[[ RECORDS SUPPLIED, beginning ]]

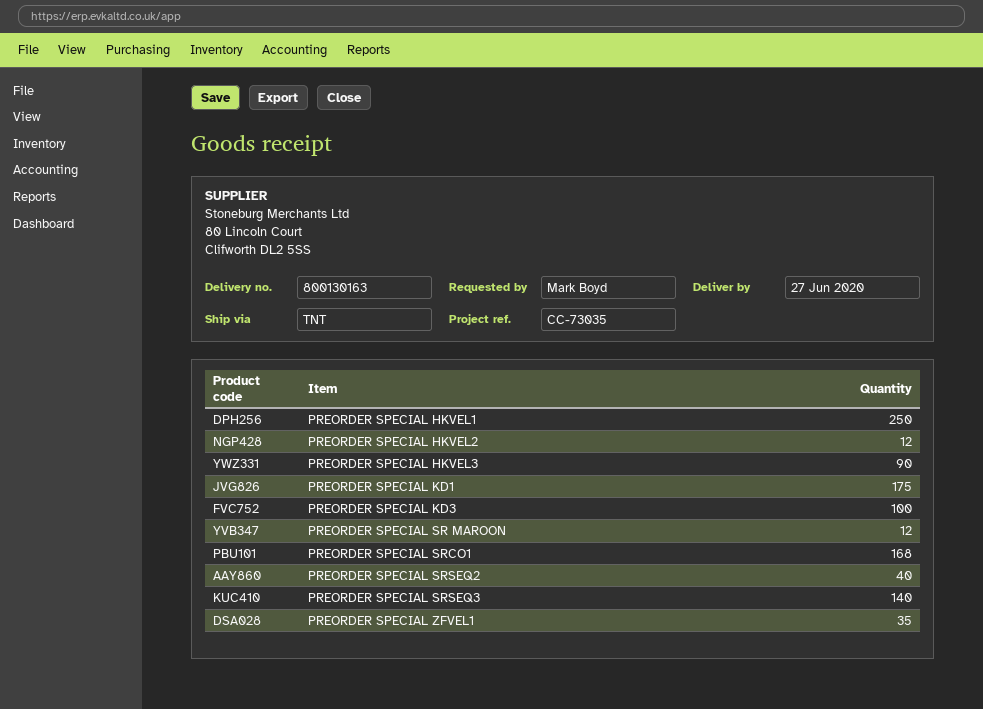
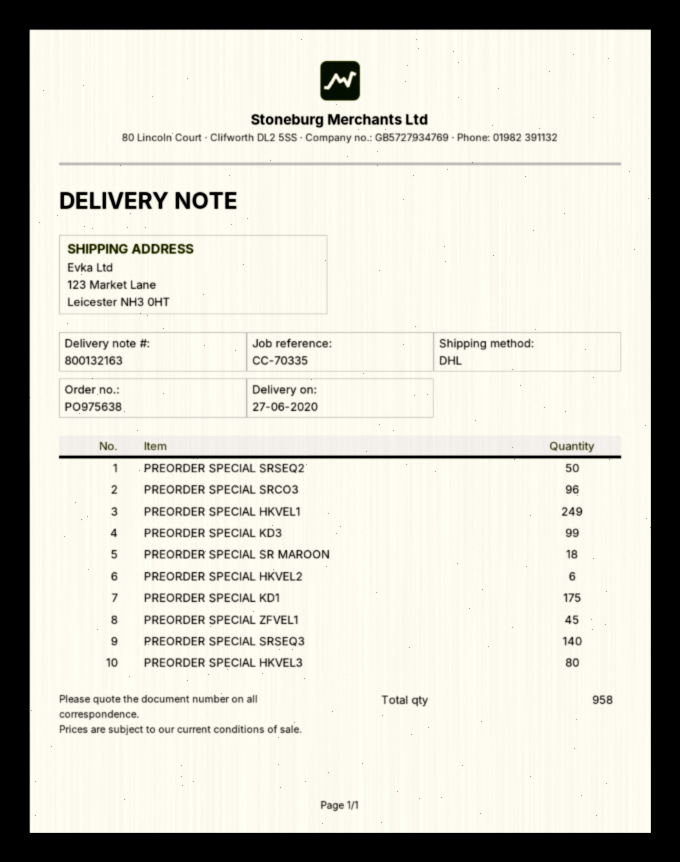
delivery note number: 800130163 -> 800132163
reference: CC-73035 -> CC-70335
shipping method: TNT -> DHL
PREORDER SPECIAL HKVEL1: 250 -> 249
PREORDER SPECIAL HKVEL2: 12 -> 6
PREORDER SPECIAL HKVEL3: 90 -> 80
PREORDER SPECIAL KD3: 100 -> 99
PREORDER SPECIAL SR MAROON: 12 -> 18
PREORDER SPECIAL SRCO1: 168 -> none
PREORDER SPECIAL SRSEQ2: 40 -> 50
PREORDER SPECIAL ZFVEL1: 35 -> 45
PREORDER SPECIAL SRCO3: none -> 96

[[ RECORDS SUPPLIED, end ]]

# ASSIGNMENT
Restate word for word the lines above, beginning with the one that contains "PREORDER SPECIAL SR MAROON: 12 -> 18" and ending with the last line.

# WRITTEN RESPONSE
PREORDER SPECIAL SR MAROON: 12 -> 18
PREORDER SPECIAL SRCO1: 168 -> none
PREORDER SPECIAL SRSEQ2: 40 -> 50
PREORDER SPECIAL ZFVEL1: 35 -> 45
PREORDER SPECIAL SRCO3: none -> 96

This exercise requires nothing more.